I don’t wake up everyday wondering if a) if my body works b) is it going to be able to work all day c) can I live with the fear of these scenarios.
Maybe time does take care of things. But it’s very slow if it does. I think if I had decided to wait for someone else to show me how to be recovered and unafraid I would probably still be waiting now.
I thought I was as recovered as I was going to get when I set this little website up. I didn’t know any better. I hadn’t seen examples of any better. And though now I realise I was just surviving in those early days-it was still better than the years of beds and wheelchairs and empty nothingness that preceded the merely surviving.
But it is 4 years on now. And mere survival is a thing of the past. So this little website has to be more than just talking about survival. It has to move to where I am. Or it won’t be any use to anyone. I won’t be any use to anyone.
And being of use to people is the only reason I set it up. It’s the only reason it still exists. I’m quite a private person by nature. If you had told me that I would end up talking so frankly about things I was too terrified to voice just a few short years ago? That l would be on the news? Or in newspapers? I wouldn’t have set this little place up at all. I would have kept my mouth shut.
I believe that it doesn’t matter where any of us are right now. Recovery is an option. It exists for all of us. Physical recovery, mental recovery, addiction recovery. Its all very achievable.
And so is doing more than merely surviving. It has to go beyond merely surviving, or it won’t last and I do think I owe it to everyone who isn’t there yet to keep this little place up. To do as I’ve always done and not shove it down anyone’s throat. Just put this visible example of total, achievable recovery into the ether and trust that those who want it will find it.

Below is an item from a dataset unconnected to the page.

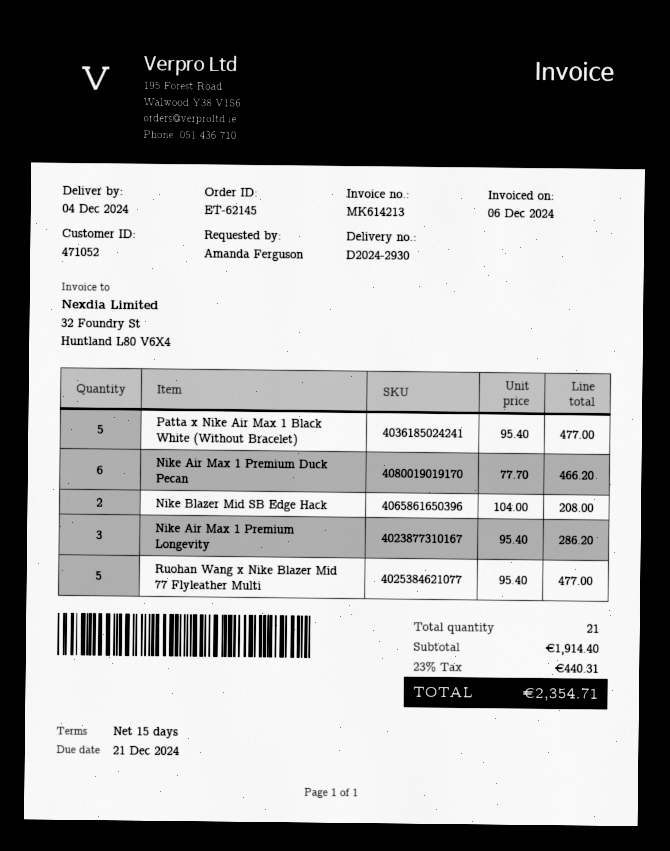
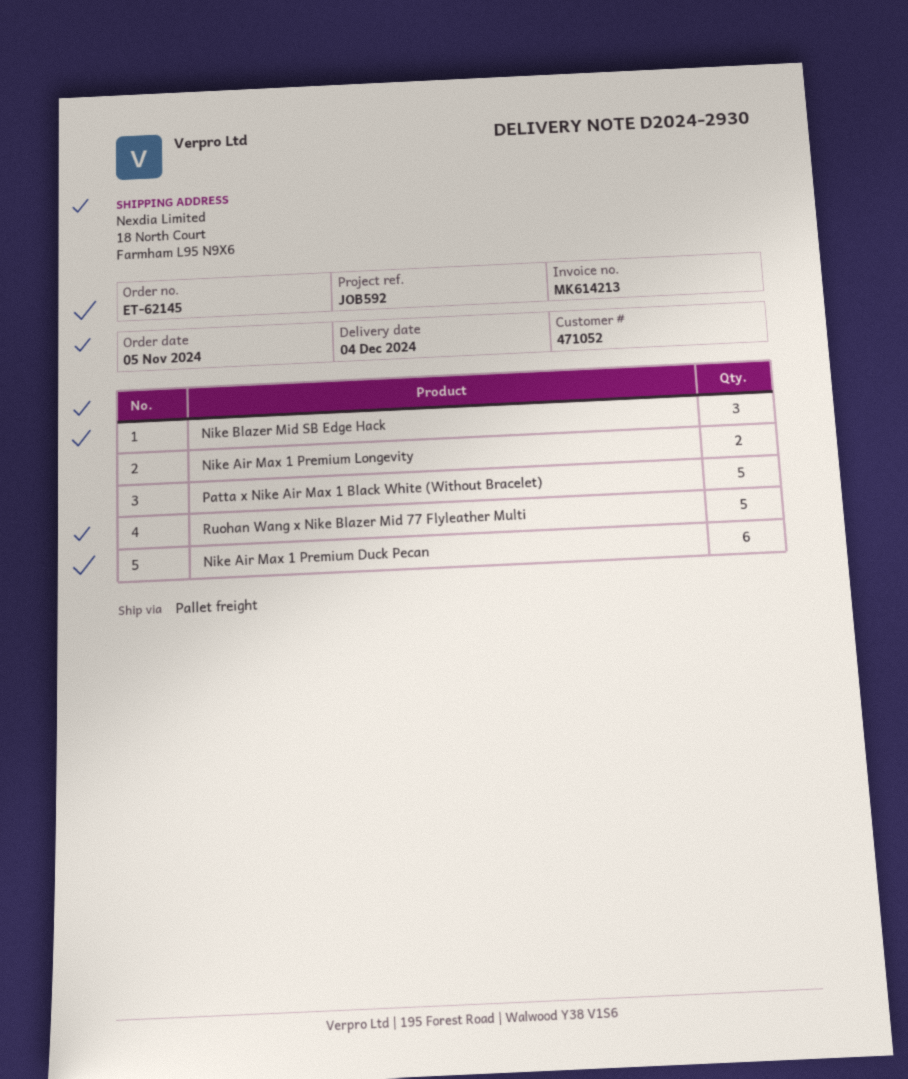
Nike Blazer Mid SB Edge Hack: 2 -> 3
Nike Air Max 1 Premium Longevity: 3 -> 2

So I will keep going. And I will commit this year to putting more of what you have asked for on here. More of the day to day stuff. Filling in the gaps of what a fully recovered life looks and feels like. Being what I never had. Being what I committed to being. A strong, visible example of recovery.
I owe you that much.
If your New Year Resolution is to find your own New Life After? Then the least I can do is give you an example of what it can look like.
Because it turns out that’s what I always intended to do with this little place, you see. Even when I didn’t have the words to voice it. Back when I was the frightened, merely surviving girl that I no longer recognise.